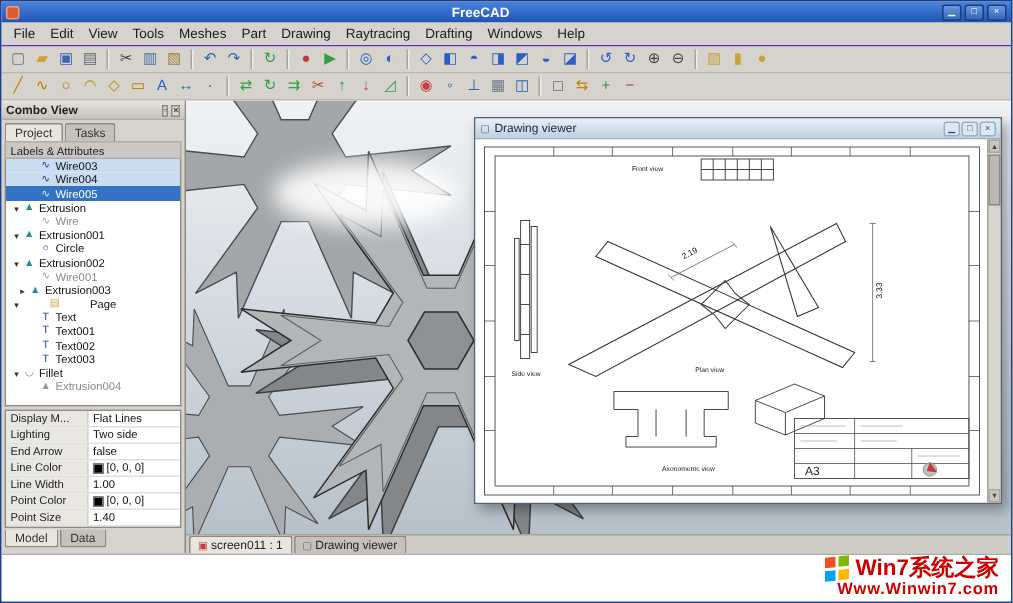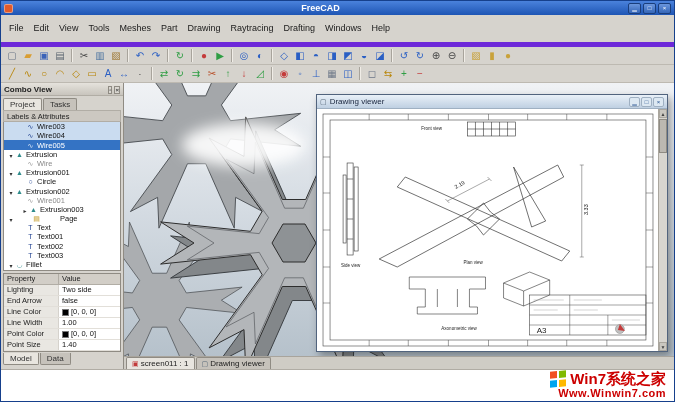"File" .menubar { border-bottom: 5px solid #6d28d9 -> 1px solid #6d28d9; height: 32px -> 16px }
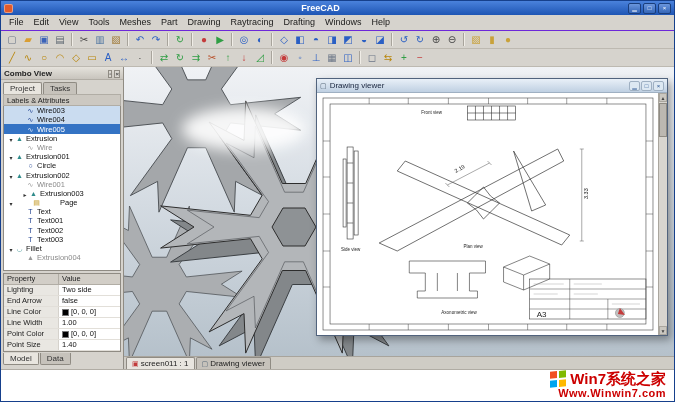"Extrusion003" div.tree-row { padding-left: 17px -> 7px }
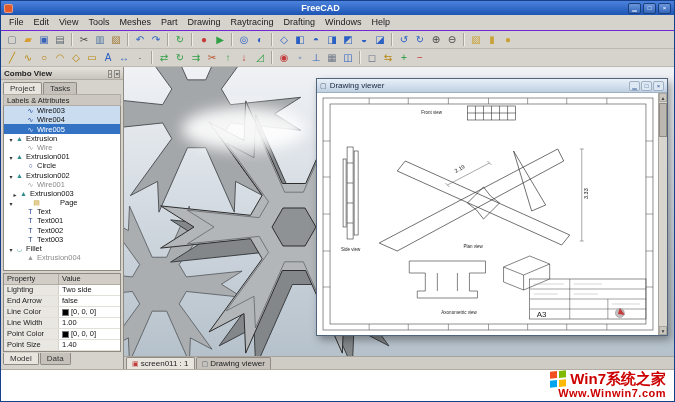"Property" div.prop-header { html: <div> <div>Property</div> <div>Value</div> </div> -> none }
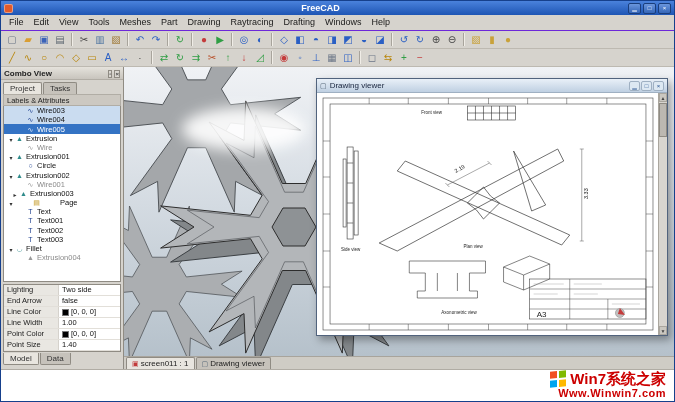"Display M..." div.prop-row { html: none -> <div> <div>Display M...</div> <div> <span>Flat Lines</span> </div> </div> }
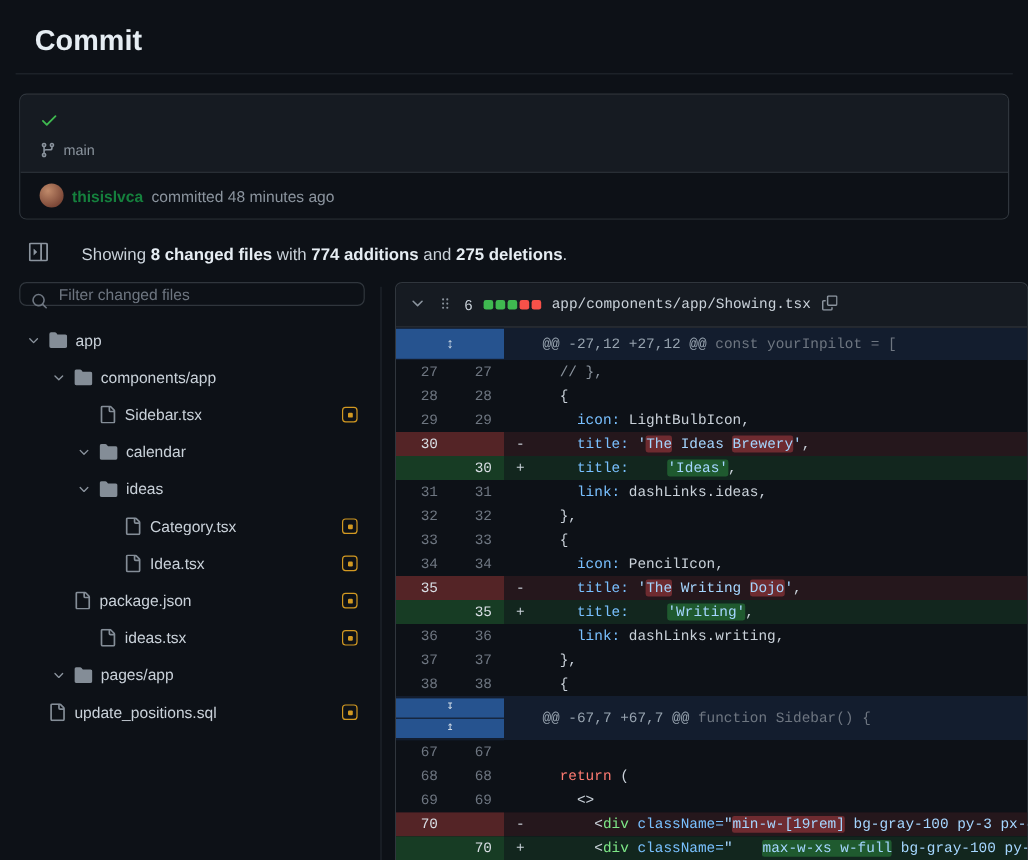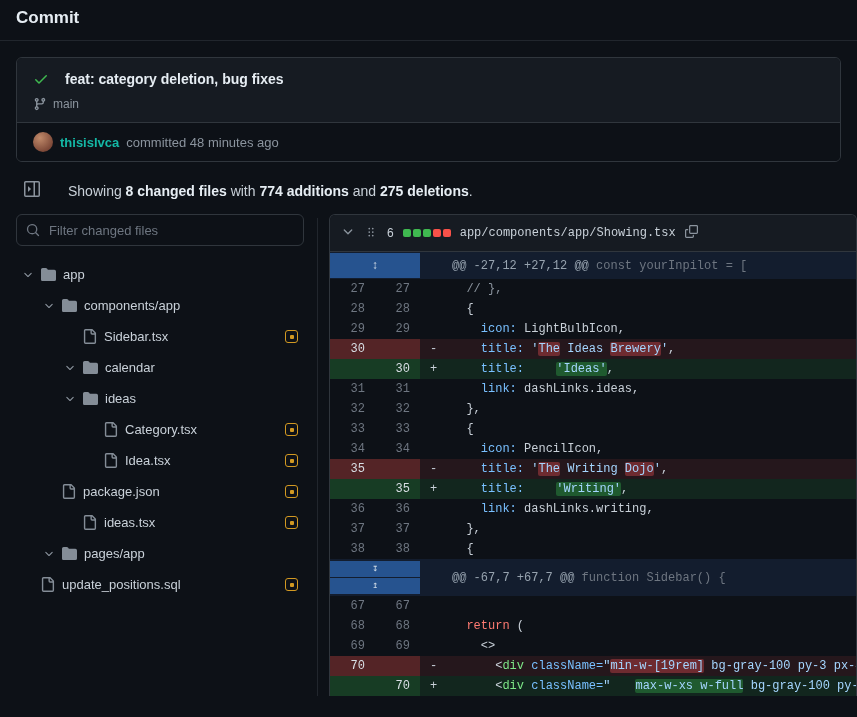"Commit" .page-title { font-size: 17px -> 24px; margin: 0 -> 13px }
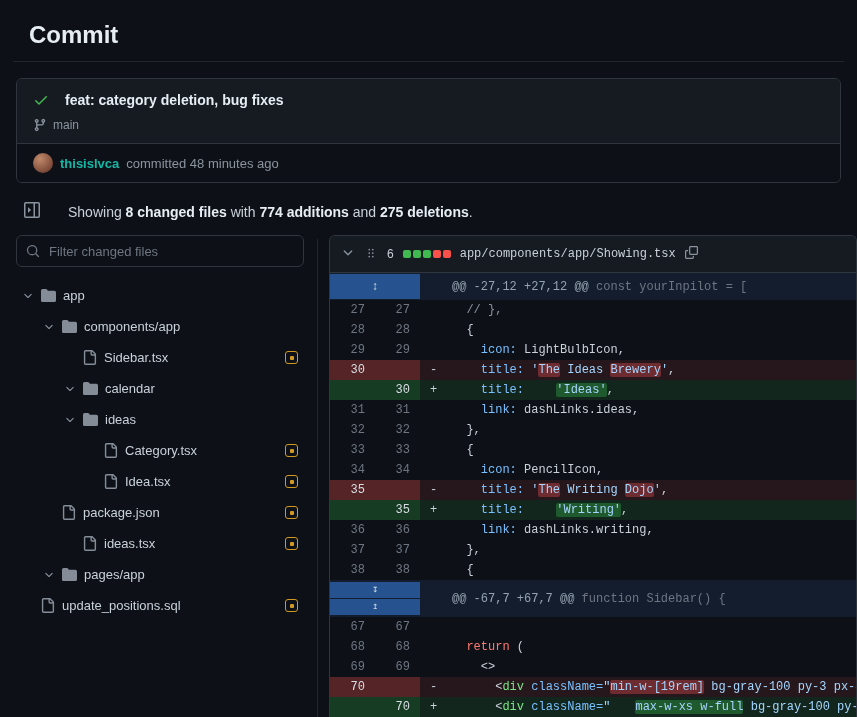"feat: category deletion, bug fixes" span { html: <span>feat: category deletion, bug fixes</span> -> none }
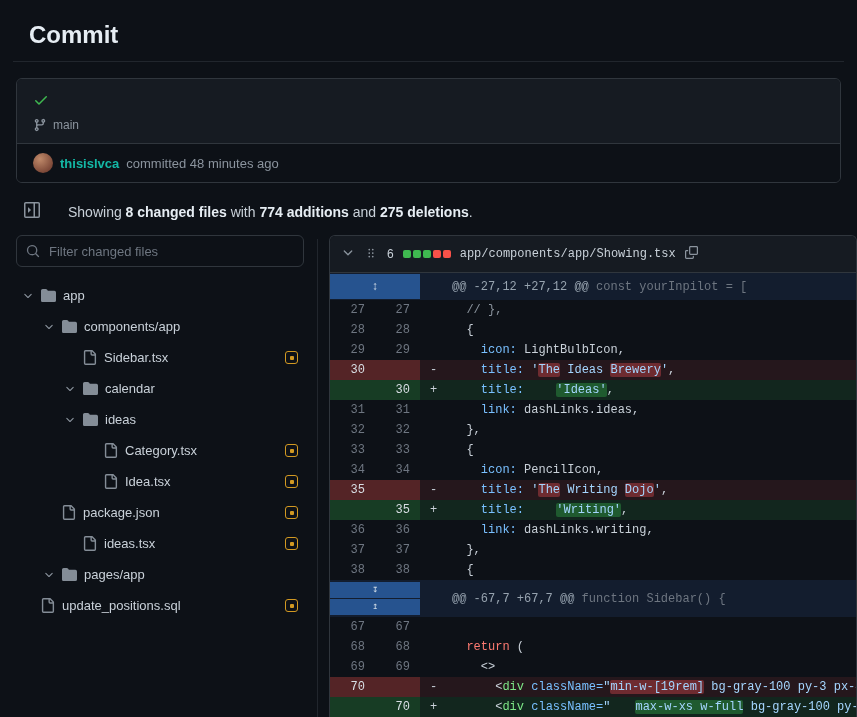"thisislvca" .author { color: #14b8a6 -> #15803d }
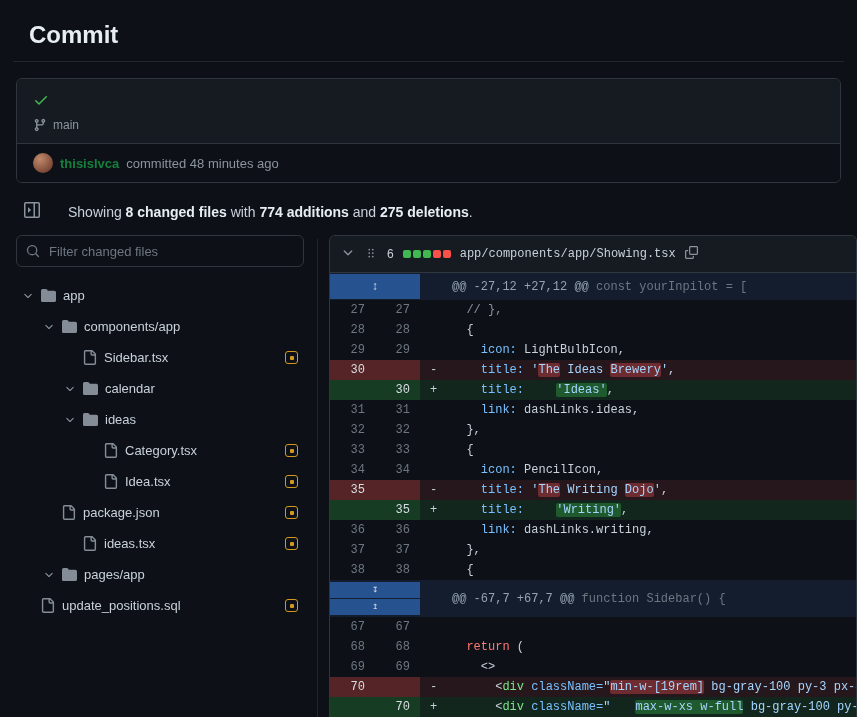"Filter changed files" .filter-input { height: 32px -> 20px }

### WHAT IS BEING ASKED
Exclude the pictures and repeat the entries word for word.

### EXERCISE SOLUTION
"File" .menubar { border-bottom: 5px solid #6d28d9 -> 1px solid #6d28d9; height: 32px -> 16px }
"Extrusion003" div.tree-row { padding-left: 17px -> 7px }
"Property" div.prop-header { html: <div> <div>Property</div> <div>Value</div> </div> -> none }
"Display M..." div.prop-row { html: none -> <div> <div>Display M...</div> <div> <span>Flat Lines</span> </div> </div> }
"Commit" .page-title { font-size: 17px -> 24px; margin: 0 -> 13px }
"feat: category deletion, bug fixes" span { html: <span>feat: category deletion, bug fixes</span> -> none }
"thisislvca" .author { color: #14b8a6 -> #15803d }
"Filter changed files" .filter-input { height: 32px -> 20px }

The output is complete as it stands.